**What is required**: Which of the lines below include the word "none"? Pull each one out.

[Change detection outputs]

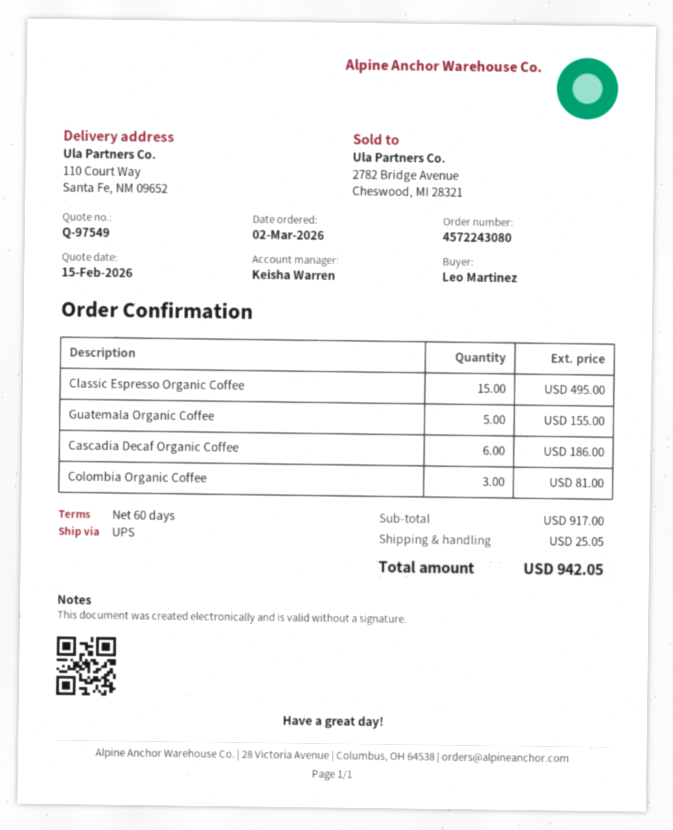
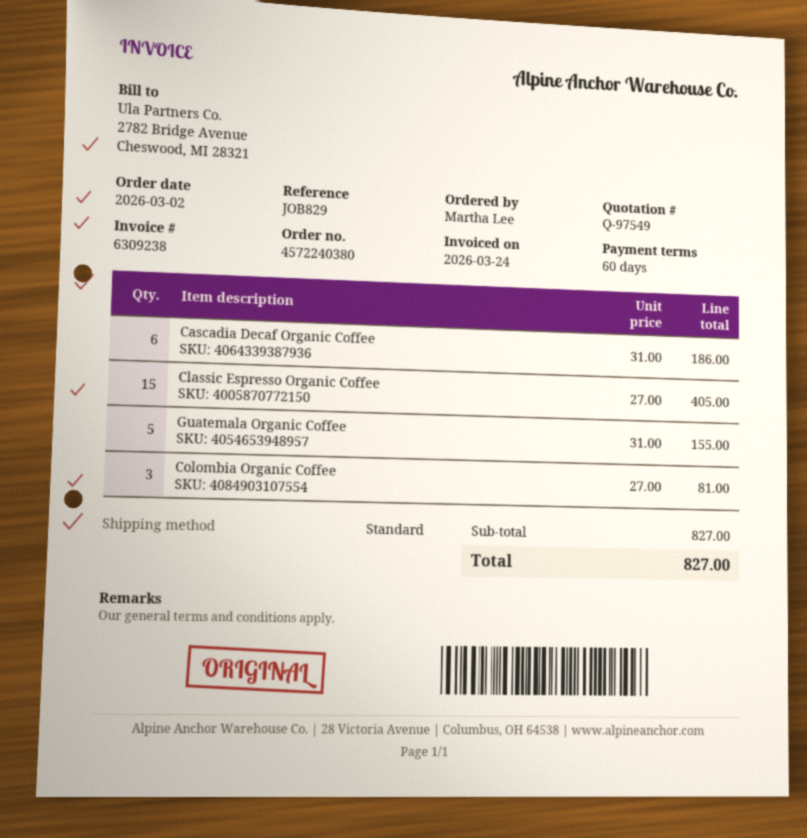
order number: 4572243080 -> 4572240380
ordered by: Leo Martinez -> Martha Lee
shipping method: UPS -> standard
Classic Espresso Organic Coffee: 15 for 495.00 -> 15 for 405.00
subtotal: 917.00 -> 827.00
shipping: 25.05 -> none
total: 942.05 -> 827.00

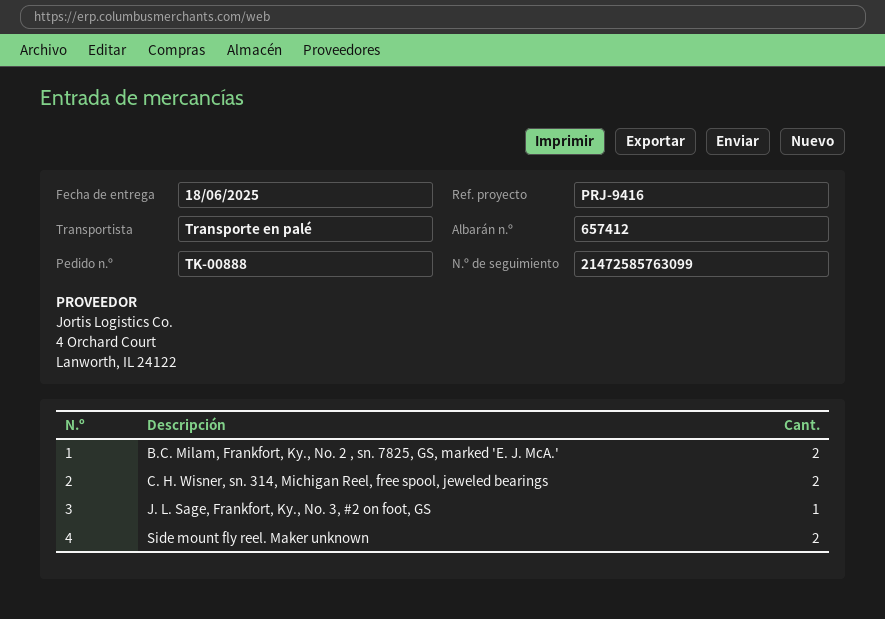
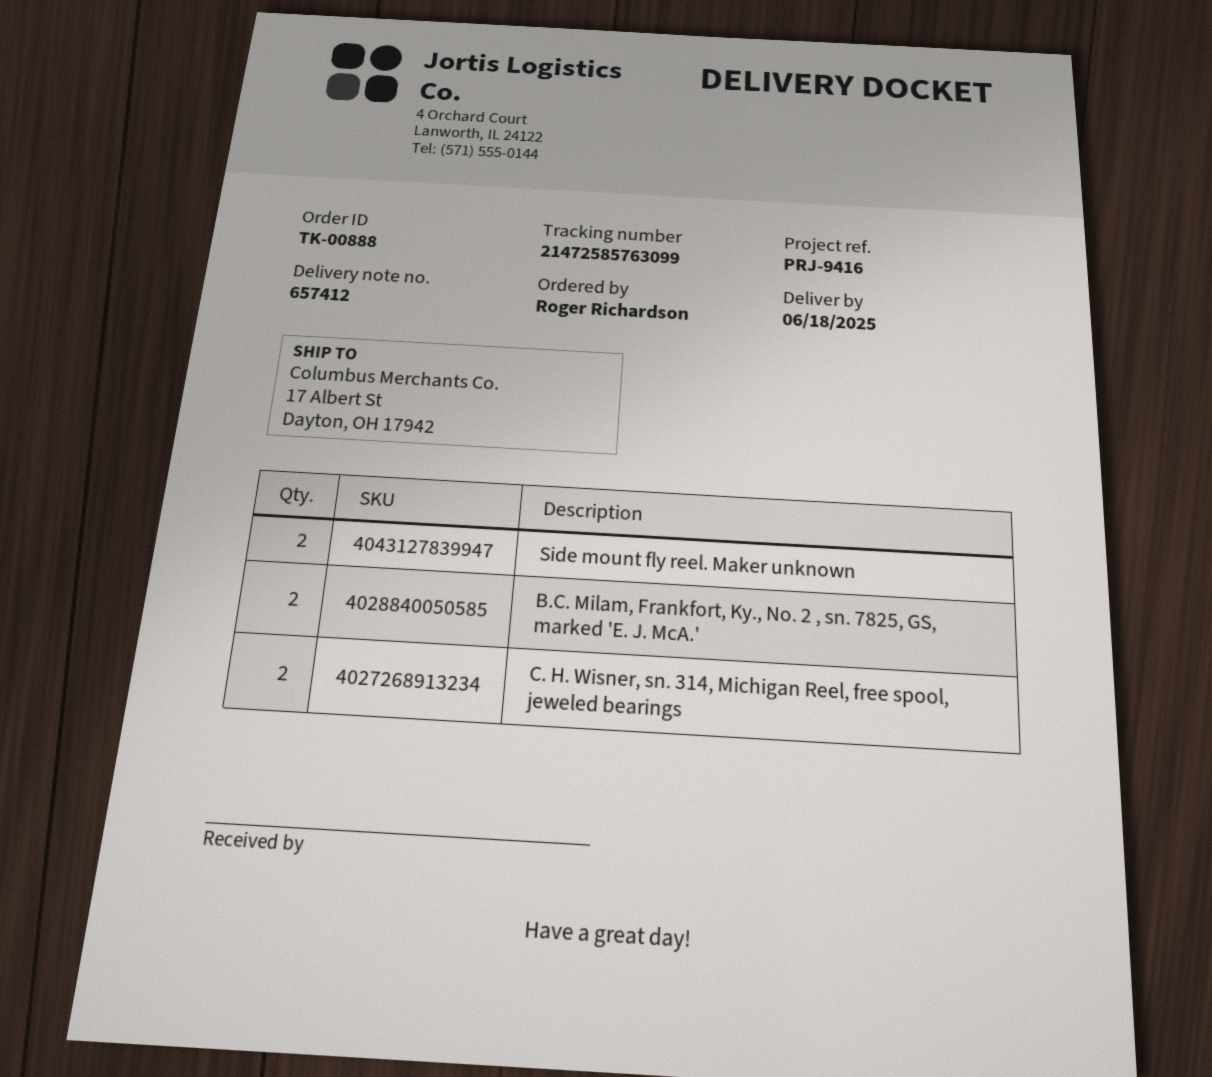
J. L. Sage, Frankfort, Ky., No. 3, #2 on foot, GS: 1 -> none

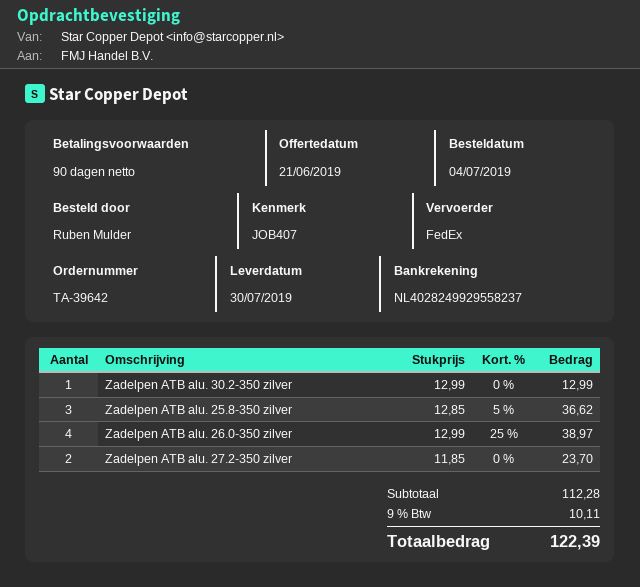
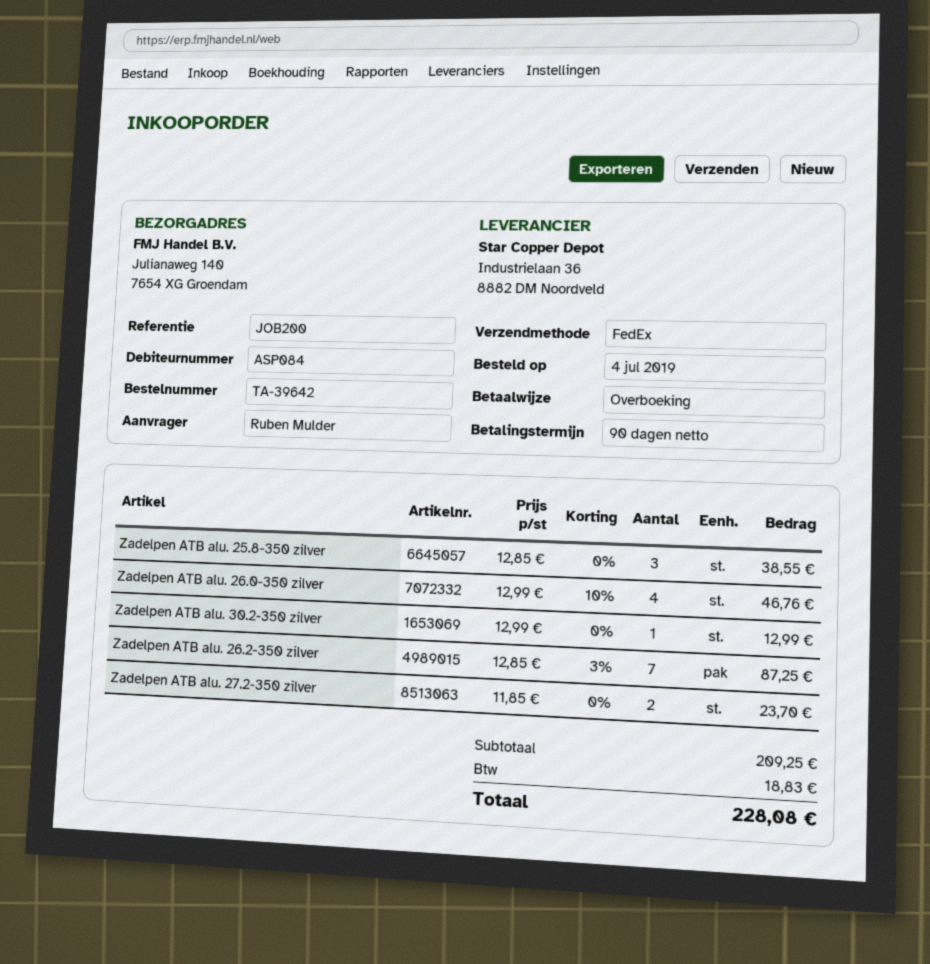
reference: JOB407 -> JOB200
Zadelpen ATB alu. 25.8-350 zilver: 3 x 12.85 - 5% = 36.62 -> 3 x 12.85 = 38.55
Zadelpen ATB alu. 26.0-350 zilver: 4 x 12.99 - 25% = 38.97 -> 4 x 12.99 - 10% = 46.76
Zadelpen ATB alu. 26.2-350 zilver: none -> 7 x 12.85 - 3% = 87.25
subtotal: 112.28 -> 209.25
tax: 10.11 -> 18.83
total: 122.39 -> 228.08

**Result of the exercise**:
shipping: 25.05 -> none
J. L. Sage, Frankfort, Ky., No. 3, #2 on foot, GS: 1 -> none
Zadelpen ATB alu. 26.2-350 zilver: none -> 7 x 12.85 - 3% = 87.25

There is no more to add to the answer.